- **PROBLEM DESCRIPTION**:
Don't include any picture when you restate the data word for word.

START PROVIDED INFORMATION

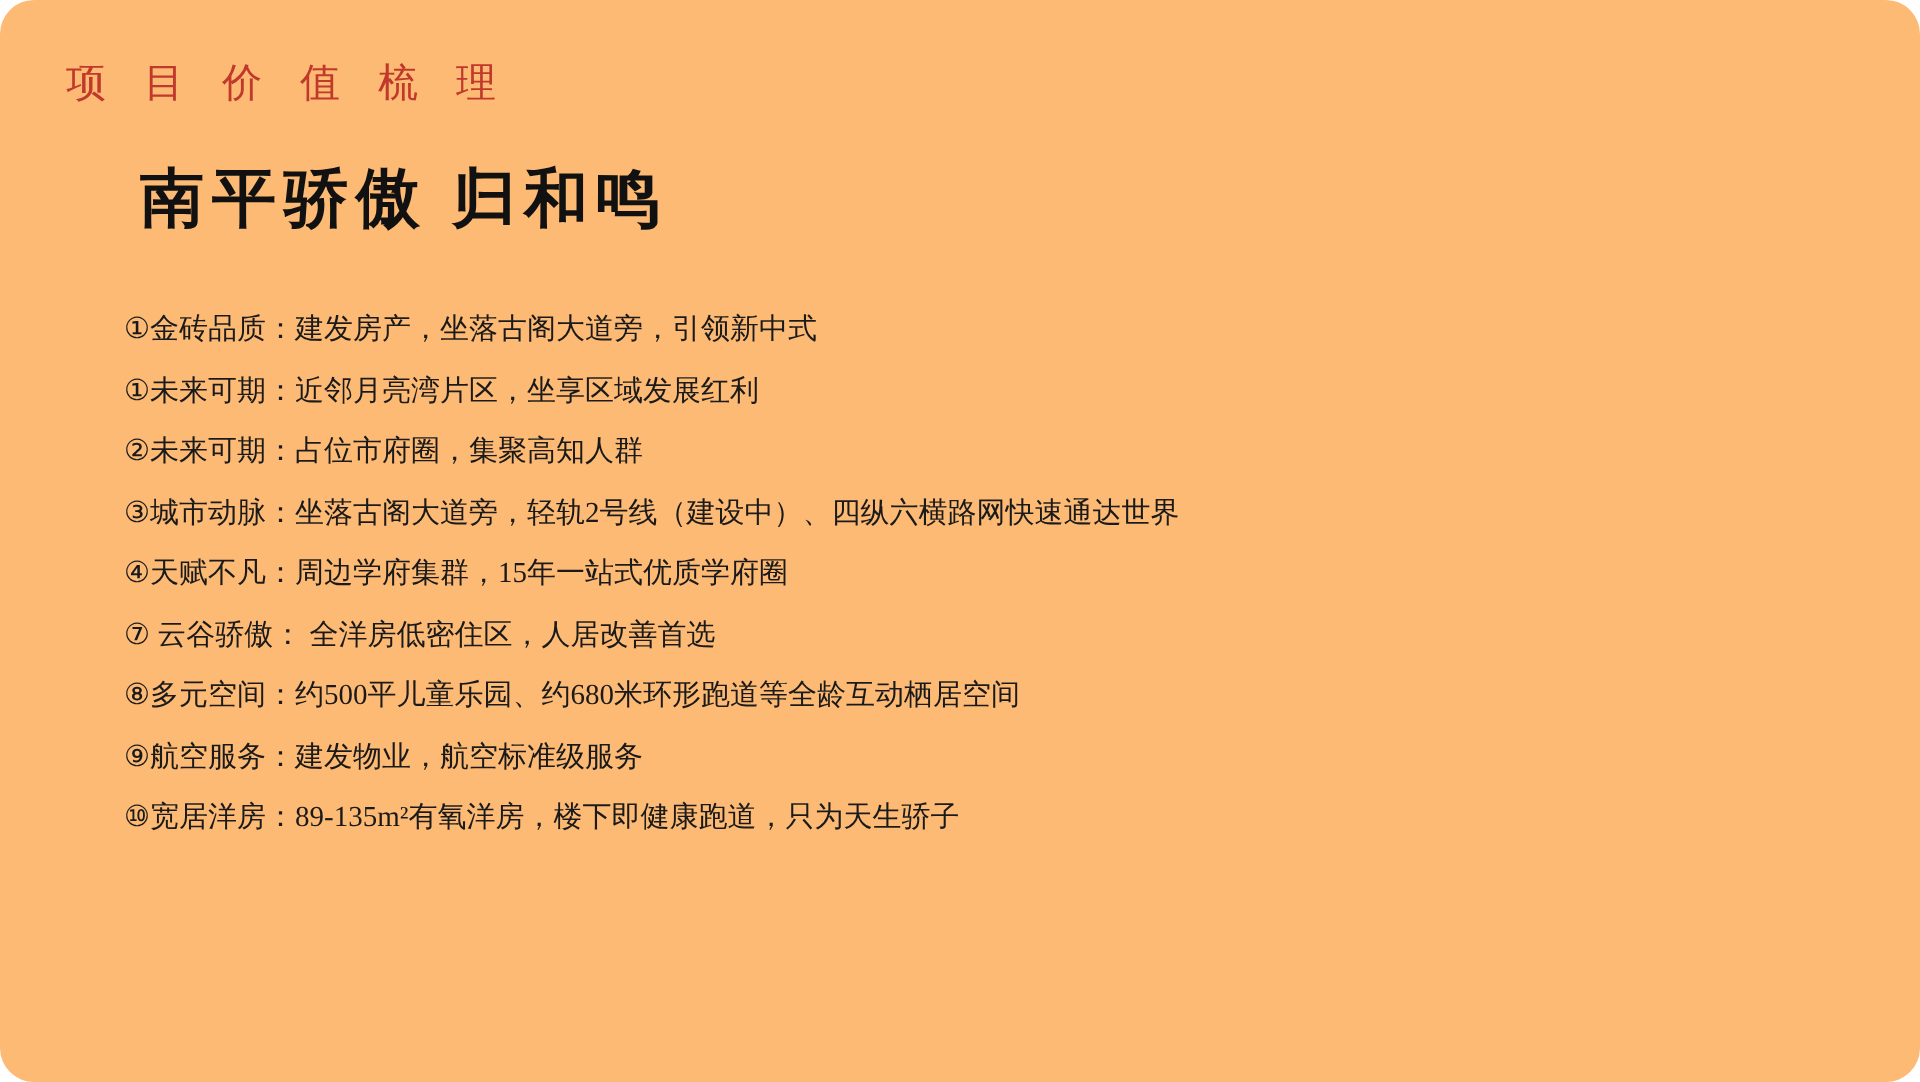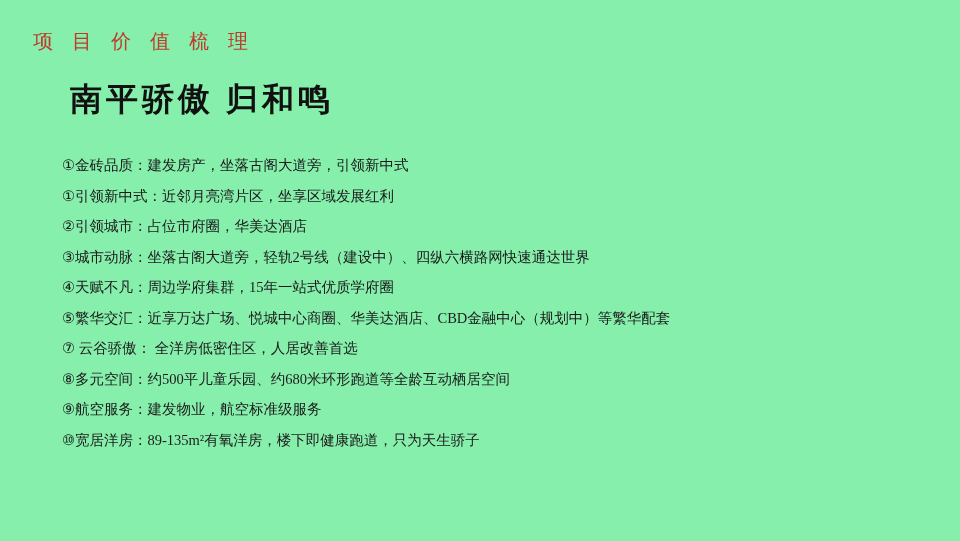--- a/index.html
+++ b/index.html
@@ -17,7 +17,8 @@
     position: relative;
     width: 960px;
     height: 541px;
-    background: #86efac;
+    background: #fdba74;
+    border-radius: 17px;
   }
   .kicker {
     position: absolute;

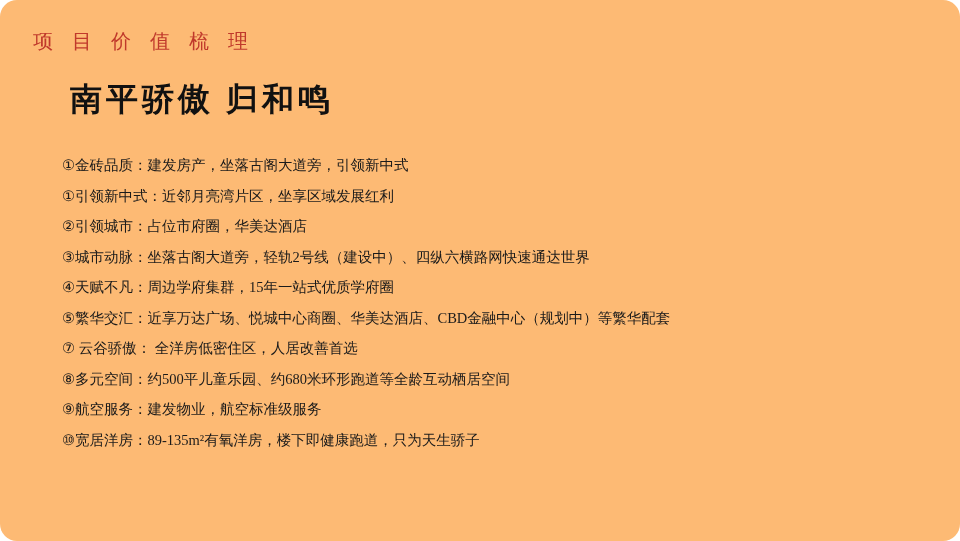--- a/index.html
+++ b/index.html
@@ -77,7 +77,7 @@
     </div>
 
     <div class="bullet-row">
-      <span class="bullet-marker">①</span><span class="bullet-text">引领新中式：近邻月亮湾片区，坐享区域发展红利</span>
+      <span class="bullet-marker">①</span><span class="bullet-text">未来可期：近邻月亮湾片区，坐享区域发展红利</span>
     </div>
 
     <div class="bullet-row">

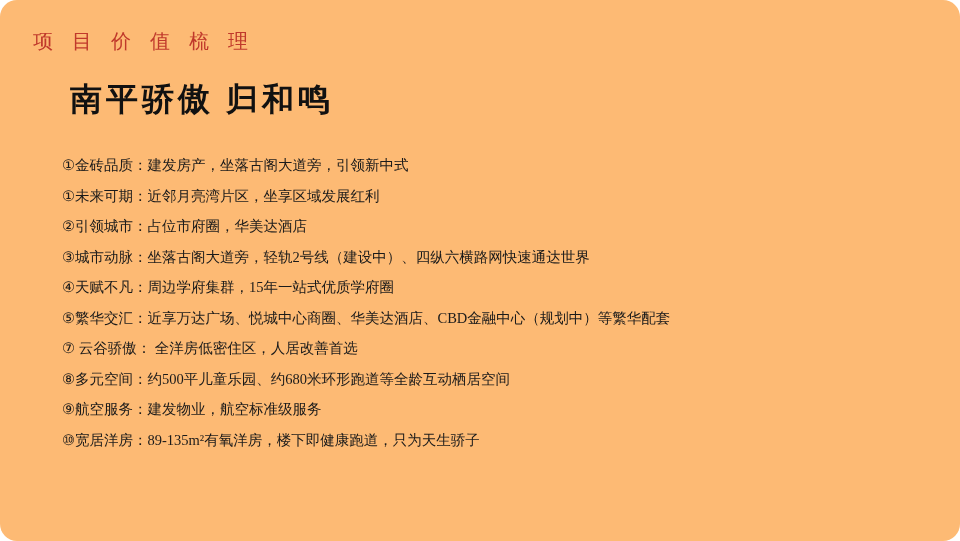--- a/index.html
+++ b/index.html
@@ -81,7 +81,7 @@
     </div>
 
     <div class="bullet-row">
-      <span class="bullet-marker">②</span><span class="bullet-text">引领城市：占位市府圈，华美达酒店</span>
+      <span class="bullet-marker">②</span><span class="bullet-text">未来可期：占位市府圈，集聚高知人群</span>
     </div>
 
     <div class="bullet-row">

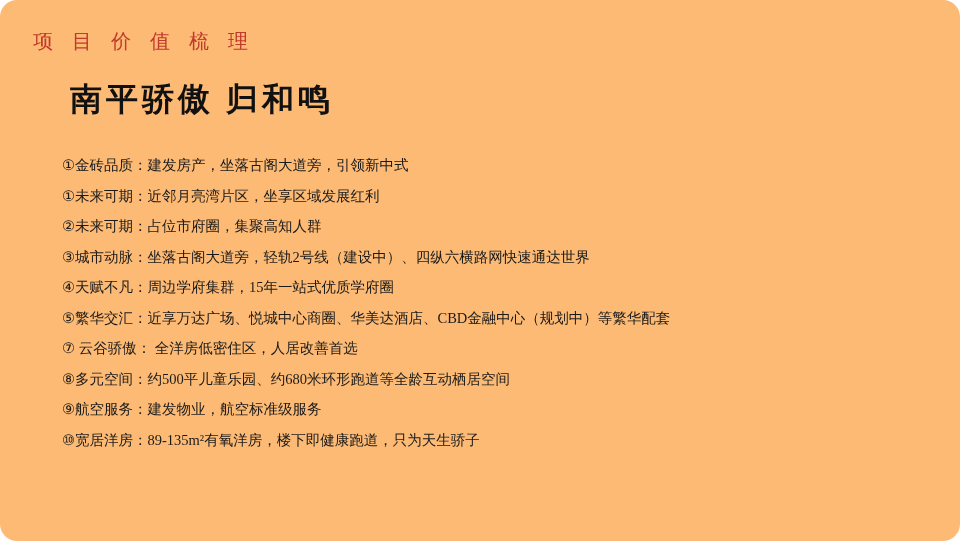--- a/index.html
+++ b/index.html
@@ -92,9 +92,6 @@
       <span class="bullet-marker">④</span><span class="bullet-text">天赋不凡：周边学府集群，15年一站式优质学府圈</span>
     </div>
 
-    <div class="bullet-row">
-      <span class="bullet-marker">⑤</span><span class="bullet-text">繁华交汇：近享万达广场、悦城中心商圈、华美达酒店、CBD金融中心（规划中）等繁华配套</span>
-    </div>
 
 
     <div class="bullet-row">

END PROVIDED INFORMATION

- **EXERCISE ANSWER**:
--- a/index.html
+++ b/index.html
@@ -17,7 +17,8 @@
     position: relative;
     width: 960px;
     height: 541px;
-    background: #86efac;
+    background: #fdba74;
+    border-radius: 17px;
   }
   .kicker {
     position: absolute;

--- a/index.html
+++ b/index.html
@@ -77,7 +77,7 @@
     </div>
 
     <div class="bullet-row">
-      <span class="bullet-marker">①</span><span class="bullet-text">引领新中式：近邻月亮湾片区，坐享区域发展红利</span>
+      <span class="bullet-marker">①</span><span class="bullet-text">未来可期：近邻月亮湾片区，坐享区域发展红利</span>
     </div>
 
     <div class="bullet-row">

--- a/index.html
+++ b/index.html
@@ -81,7 +81,7 @@
     </div>
 
     <div class="bullet-row">
-      <span class="bullet-marker">②</span><span class="bullet-text">引领城市：占位市府圈，华美达酒店</span>
+      <span class="bullet-marker">②</span><span class="bullet-text">未来可期：占位市府圈，集聚高知人群</span>
     </div>
 
     <div class="bullet-row">

--- a/index.html
+++ b/index.html
@@ -92,9 +92,6 @@
       <span class="bullet-marker">④</span><span class="bullet-text">天赋不凡：周边学府集群，15年一站式优质学府圈</span>
     </div>
 
-    <div class="bullet-row">
-      <span class="bullet-marker">⑤</span><span class="bullet-text">繁华交汇：近享万达广场、悦城中心商圈、华美达酒店、CBD金融中心（规划中）等繁华配套</span>
-    </div>
 
 
     <div class="bullet-row">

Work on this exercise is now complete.